Entre os expositores das 289 galerias participantes da feira, de 42 países, havia uma clara tendência ao classicismo, até certo ponto. Nomes consagrados predominavam sobre propostas mais arriscadas. "Dada a situação atual, apostamos em apostas seguras", confessou o galerista Kamel Mennour, cercado por obras de Magritte, Calder e Dubuffet, estratégia repetida em muitos estandes . A Hauser & Wirth expôs inesperadamente uma pintura a óleo de Rothko de 1962, em tons de laranja e vinho, avaliada entre 30 e 50 milhões de euros, que ainda não tinha comprador na noite de sexta-feira.

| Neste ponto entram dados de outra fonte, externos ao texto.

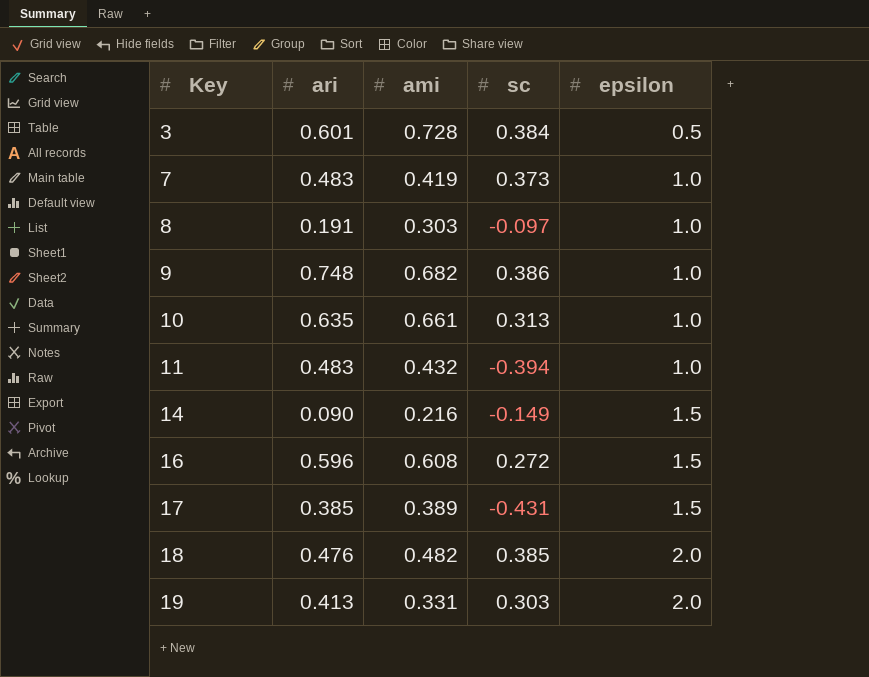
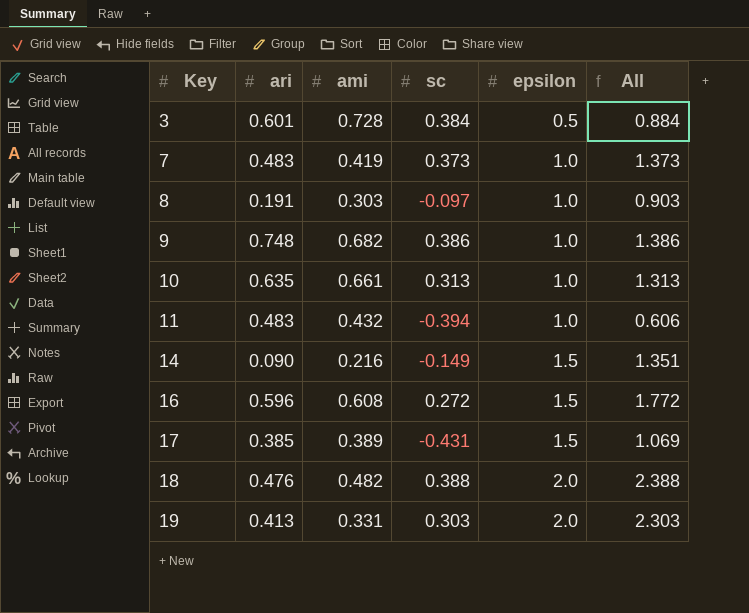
column All | formula: none -> [sc] + [epsilon]
18 | sc: 0.385 -> 0.388

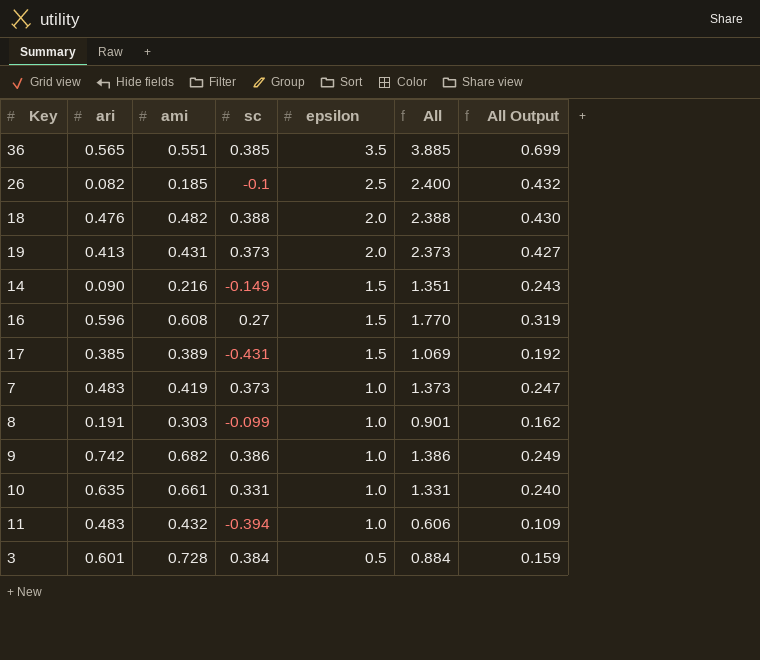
row order: Key ascending -> epsilon descending
column All Output | formula: none -> [All] * 0.18
row 36: none -> 0.565 | 0.551 | 0.385 | 3.5 | 3.885 | 0.699
row 26: none -> 0.082 | 0.185 | -0.1 | 2.5 | 2.400 | 0.432
19 | ami: 0.331 -> 0.431
19 | sc: 0.303 -> 0.373
19 | All: 2.303 -> 2.373
16 | sc: 0.272 -> 0.27
16 | All: 1.772 -> 1.770
8 | sc: -0.097 -> -0.099
8 | All: 0.903 -> 0.901
9 | ari: 0.748 -> 0.742
10 | sc: 0.313 -> 0.331
10 | All: 1.313 -> 1.331

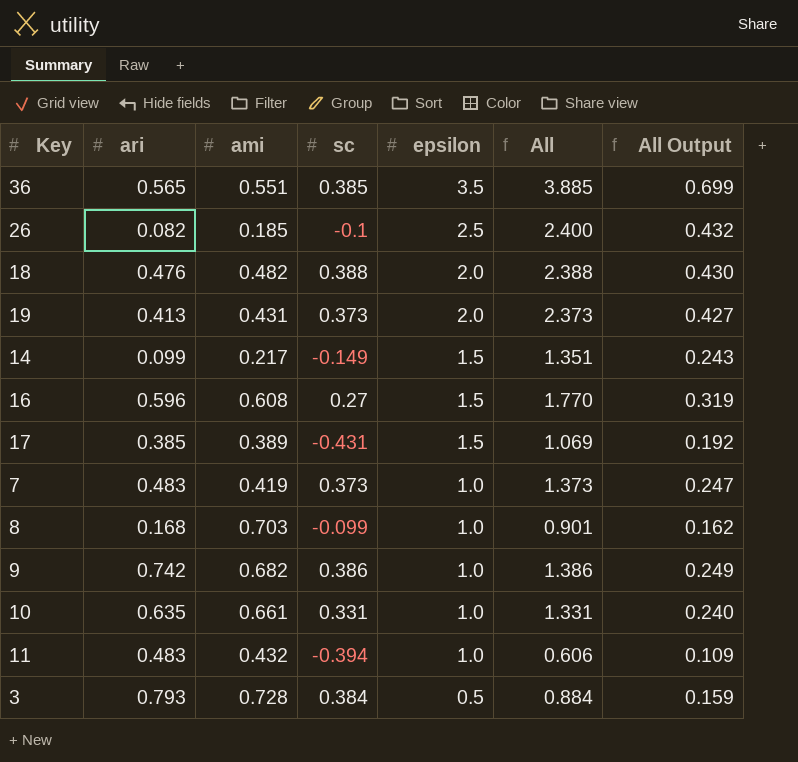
14 | ari: 0.090 -> 0.099
14 | ami: 0.216 -> 0.217
8 | ari: 0.191 -> 0.168
8 | ami: 0.303 -> 0.703
3 | ari: 0.601 -> 0.793

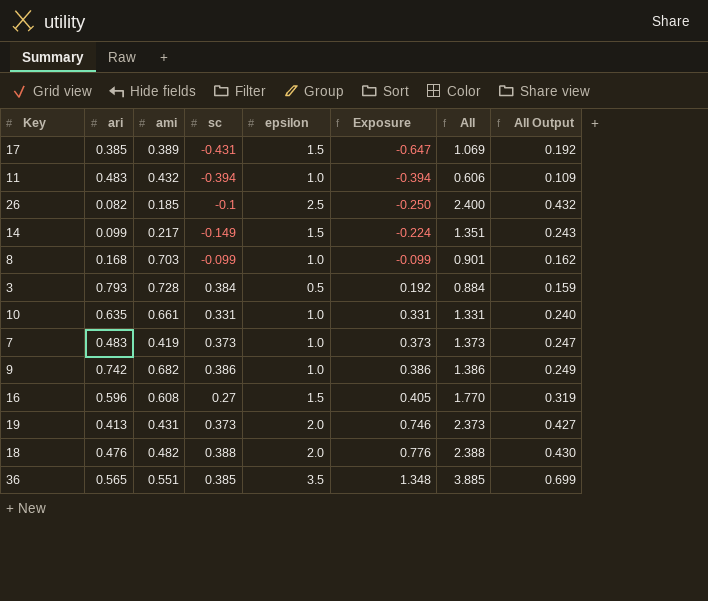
row order: epsilon descending -> Exposure ascending
column Exposure | formula: none -> [sc] * [epsilon]

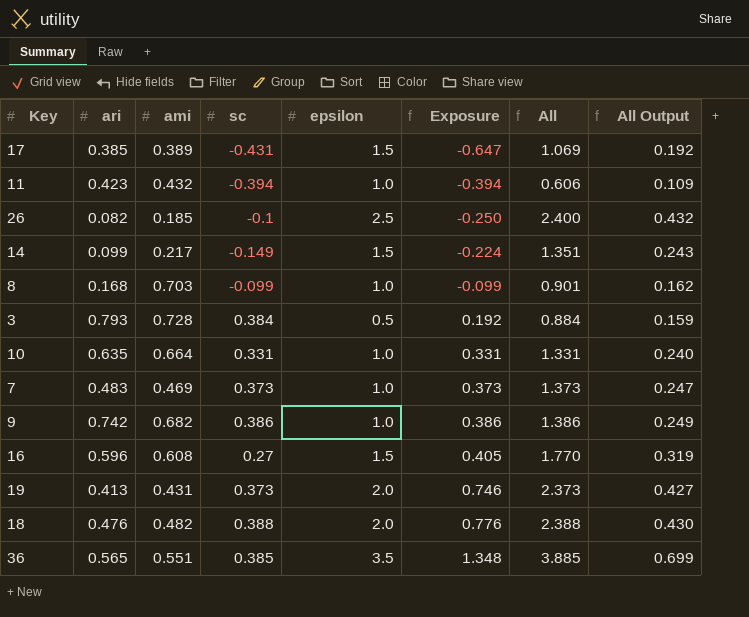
11 | ari: 0.483 -> 0.423
10 | ami: 0.661 -> 0.664
7 | ami: 0.419 -> 0.469

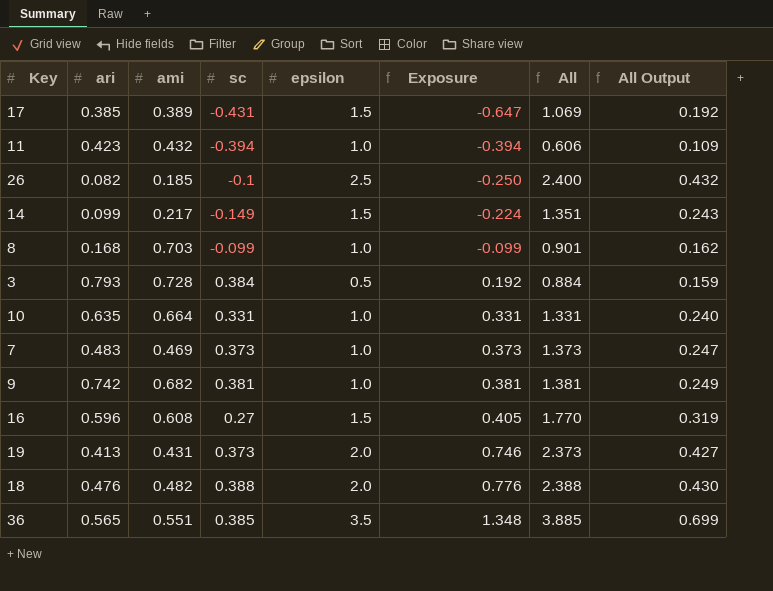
9 | sc: 0.386 -> 0.381
9 | Exposure: 0.386 -> 0.381
9 | All: 1.386 -> 1.381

A inflação, as altas taxas de juros e a ameaça tarifária de Donald Trump também influenciaram as decisões de muitos colecionadores. Aliás, a ausência mais comentada foi a dos grandes colecionadores americanos. A ameaça de impor tarifas de até 31% sobre as importações suíças, finalmente suspensas, e a percepção de um clima institucional hostil sob a nova administração contribuíram para isso. Esse desconforto permeou até mesmo algumas obras, como a que Danh Vo apresentou na seção "Ilimitado": uma bandeira americana na forma de uma estrutura de madeira meio desmontada.

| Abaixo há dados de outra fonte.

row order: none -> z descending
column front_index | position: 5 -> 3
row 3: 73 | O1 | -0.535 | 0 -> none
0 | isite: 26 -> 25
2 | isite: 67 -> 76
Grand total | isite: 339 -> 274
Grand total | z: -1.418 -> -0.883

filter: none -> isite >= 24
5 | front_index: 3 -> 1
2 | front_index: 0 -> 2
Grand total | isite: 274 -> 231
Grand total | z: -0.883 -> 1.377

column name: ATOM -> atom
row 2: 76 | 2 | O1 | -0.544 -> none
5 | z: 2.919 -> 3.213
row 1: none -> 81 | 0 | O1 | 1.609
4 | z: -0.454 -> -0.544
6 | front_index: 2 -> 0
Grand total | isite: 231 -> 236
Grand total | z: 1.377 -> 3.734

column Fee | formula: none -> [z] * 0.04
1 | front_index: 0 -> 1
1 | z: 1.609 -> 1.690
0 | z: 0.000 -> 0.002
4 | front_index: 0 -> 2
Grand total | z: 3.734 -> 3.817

As galerias de Madri e Barcelona presentes na feira também compartilhavam esse senso de vigilância. "Espero que uma crise como a de 2008, que foi extremamente dura, não aconteça. Embora, mais do que uma crise, eu sinta que uma correção do mercado está chegando depois de anos de especulação", opinou Íñigo Navarro, da galeria Leandro Navarro , uma das seis galerias espanholas presentes. Outra galeria, a Prats Nogueras Blanchard, estreava nesta edição. "As expectativas são baixas porque o mercado não está no seu melhor momento, mas estamos tendo um começo muito bom", disse Rebeca Blanchard, após vender uma série de fotografias de Ana Mendieta no horário de abertura.
Na Travesía Cuatro , Silvia Ortiz e Inés López-Quesada também perceberam uma desaceleração inicial, embora tenham encerrado a semana com resultados muito sólidos. Contudo, o sentimento dominante deve ter sido de contenção: nem histeria nem catastrofismo, mas sim uma espera tensa, uma calma um tanto tensa, em meio à qual a arte, por enquanto, continua a resistir.